▸ **Goal of the exercise**:
With the images set aside, retype every record below character for character.

(Version comparison data)
********************
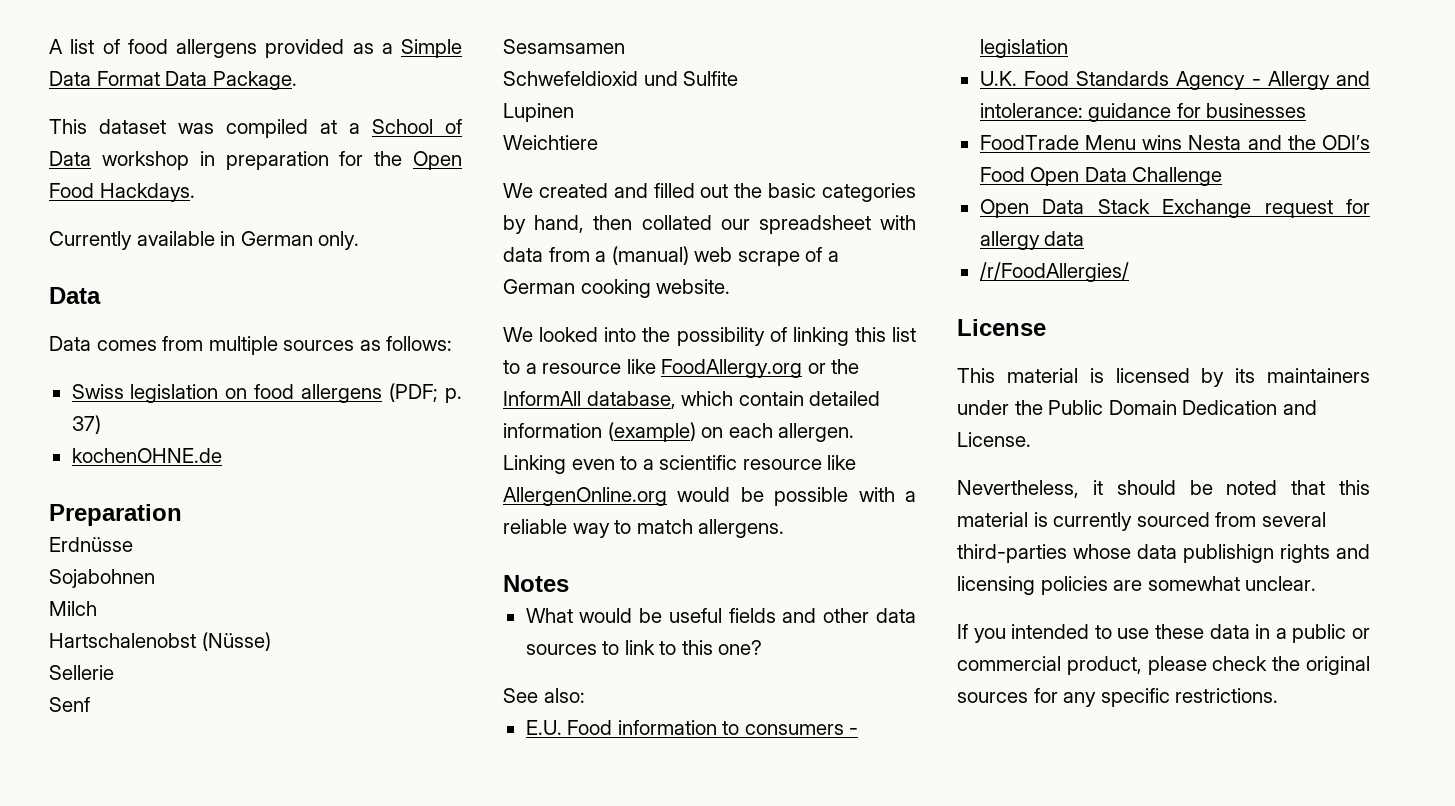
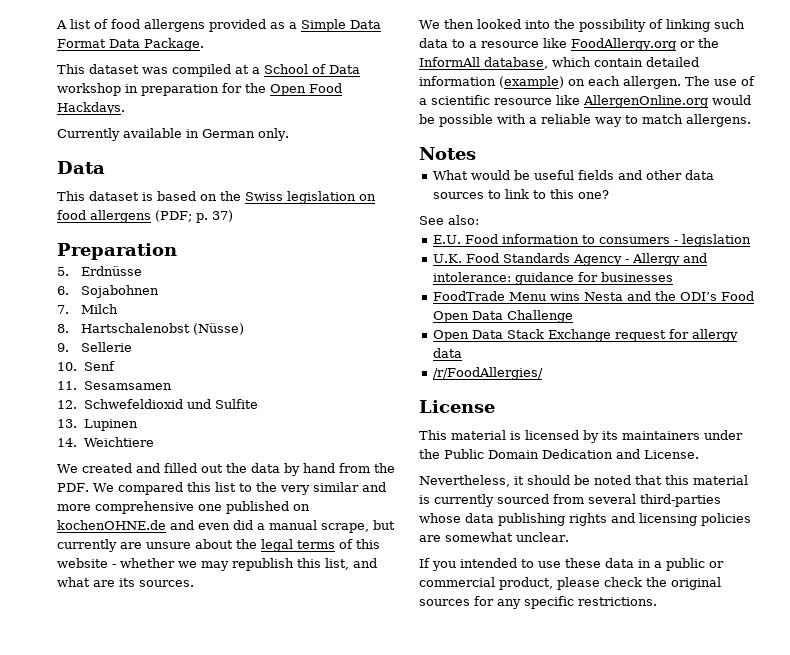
- Data comes from multiple sources as follows:
- Swiss legislation on food allergens (PDF; p. 37)
+ This dataset is based on the Swiss legislation on food allergens (PDF; p. 37)
- kochenOHNE.de
- Erdnüsse
+ 5. Erdnüsse
- Sojabohnen
+ 6. Sojabohnen
- Milch
+ 7. Milch
- Hartschalenobst (Nüsse)
+ 8. Hartschalenobst (Nüsse)
- Sellerie
+ 9. Sellerie
- Senf
+ 10. Senf
- Sesamsamen
+ 11. Sesamsamen
- Schwefeldioxid und Sulfite
+ 12. Schwefeldioxid und Sulfite
- Lupinen
+ 13. Lupinen
- Weichtiere
+ 14. Weichtiere
- We created and filled out the basic categories by hand, then collated our spreadsheet with data from a (manual) web scrape of a German cooking website.
- We looked into the possibility of linking this list to a resource like FoodAllergy.org or the InformAll database, which contain detailed information (example) on each allergen.
+ We created and filled out the data by hand from the PDF. We compared this list to the very similar and more comprehensive one published on kochenOHNE.de and even did a manual scrape, but currently are unsure about the legal terms of this website - whether we may republish this list, and what are its sources.
+ We then looked into the possibility of linking such data to a resource like FoodAllergy.org or the InformAll database, which contain detailed information (example) on each allergen.
- Linking even to a scientific resource like AllergenOnline.org would be possible with a reliable way to match allergens.
+ The use of a scientific resource like AllergenOnline.org would be possible with a reliable way to match allergens.
- Nevertheless, it should be noted that this material is currently sourced from several third-parties whose data publishign rights and licensing policies are somewhat unclear.
+ Nevertheless, it should be noted that this material is currently sourced from several third-parties whose data publishing rights and licensing policies are somewhat unclear.

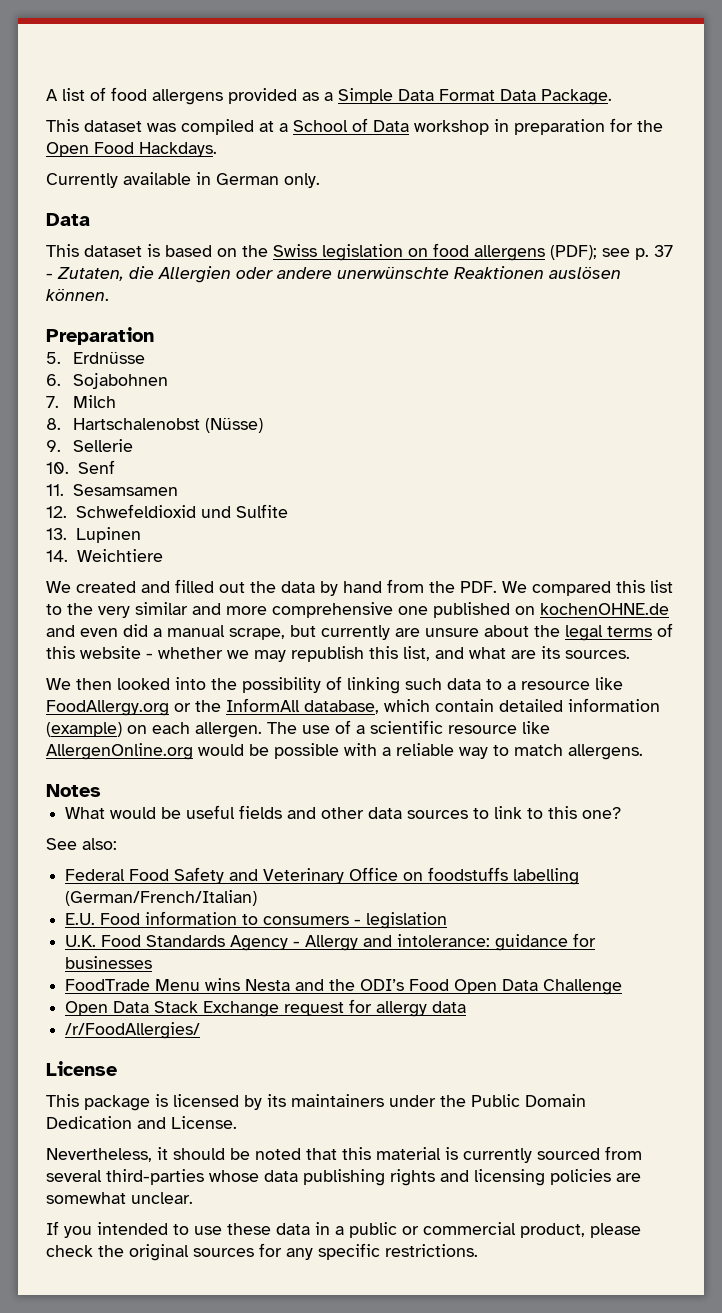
- This dataset is based on the Swiss legislation on food allergens (PDF; p. 37)
+ This dataset is based on the Swiss legislation on food allergens (PDF); see p. 37 - Zutaten, die Allergien oder andere unerwünschte Reaktionen auslösen können.
+ Federal Food Safety and Veterinary Office on foodstuffs labelling (German/French/Italian)
- This material is licensed by its maintainers under the Public Domain Dedication and License.
+ This package is licensed by its maintainers under the Public Domain Dedication and License.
********************
▸ **Answer area**:
- Data comes from multiple sources as follows:
- Swiss legislation on food allergens (PDF; p. 37)
+ This dataset is based on the Swiss legislation on food allergens (PDF; p. 37)
- kochenOHNE.de
- Erdnüsse
+ 5. Erdnüsse
- Sojabohnen
+ 6. Sojabohnen
- Milch
+ 7. Milch
- Hartschalenobst (Nüsse)
+ 8. Hartschalenobst (Nüsse)
- Sellerie
+ 9. Sellerie
- Senf
+ 10. Senf
- Sesamsamen
+ 11. Sesamsamen
- Schwefeldioxid und Sulfite
+ 12. Schwefeldioxid und Sulfite
- Lupinen
+ 13. Lupinen
- Weichtiere
+ 14. Weichtiere
- We created and filled out the basic categories by hand, then collated our spreadsheet with data from a (manual) web scrape of a German cooking website.
- We looked into the possibility of linking this list to a resource like FoodAllergy.org or the InformAll database, which contain detailed information (example) on each allergen.
+ We created and filled out the data by hand from the PDF. We compared this list to the very similar and more comprehensive one published on kochenOHNE.de and even did a manual scrape, but currently are unsure about the legal terms of this website - whether we may republish this list, and what are its sources.
+ We then looked into the possibility of linking such data to a resource like FoodAllergy.org or the InformAll database, which contain detailed information (example) on each allergen.
- Linking even to a scientific resource like AllergenOnline.org would be possible with a reliable way to match allergens.
+ The use of a scientific resource like AllergenOnline.org would be possible with a reliable way to match allergens.
- Nevertheless, it should be noted that this material is currently sourced from several third-parties whose data publishign rights and licensing policies are somewhat unclear.
+ Nevertheless, it should be noted that this material is currently sourced from several third-parties whose data publishing rights and licensing policies are somewhat unclear.

- This dataset is based on the Swiss legislation on food allergens (PDF; p. 37)
+ This dataset is based on the Swiss legislation on food allergens (PDF); see p. 37 - Zutaten, die Allergien oder andere unerwünschte Reaktionen auslösen können.
+ Federal Food Safety and Veterinary Office on foodstuffs labelling (German/French/Italian)
- This material is licensed by its maintainers under the Public Domain Dedication and License.
+ This package is licensed by its maintainers under the Public Domain Dedication and License.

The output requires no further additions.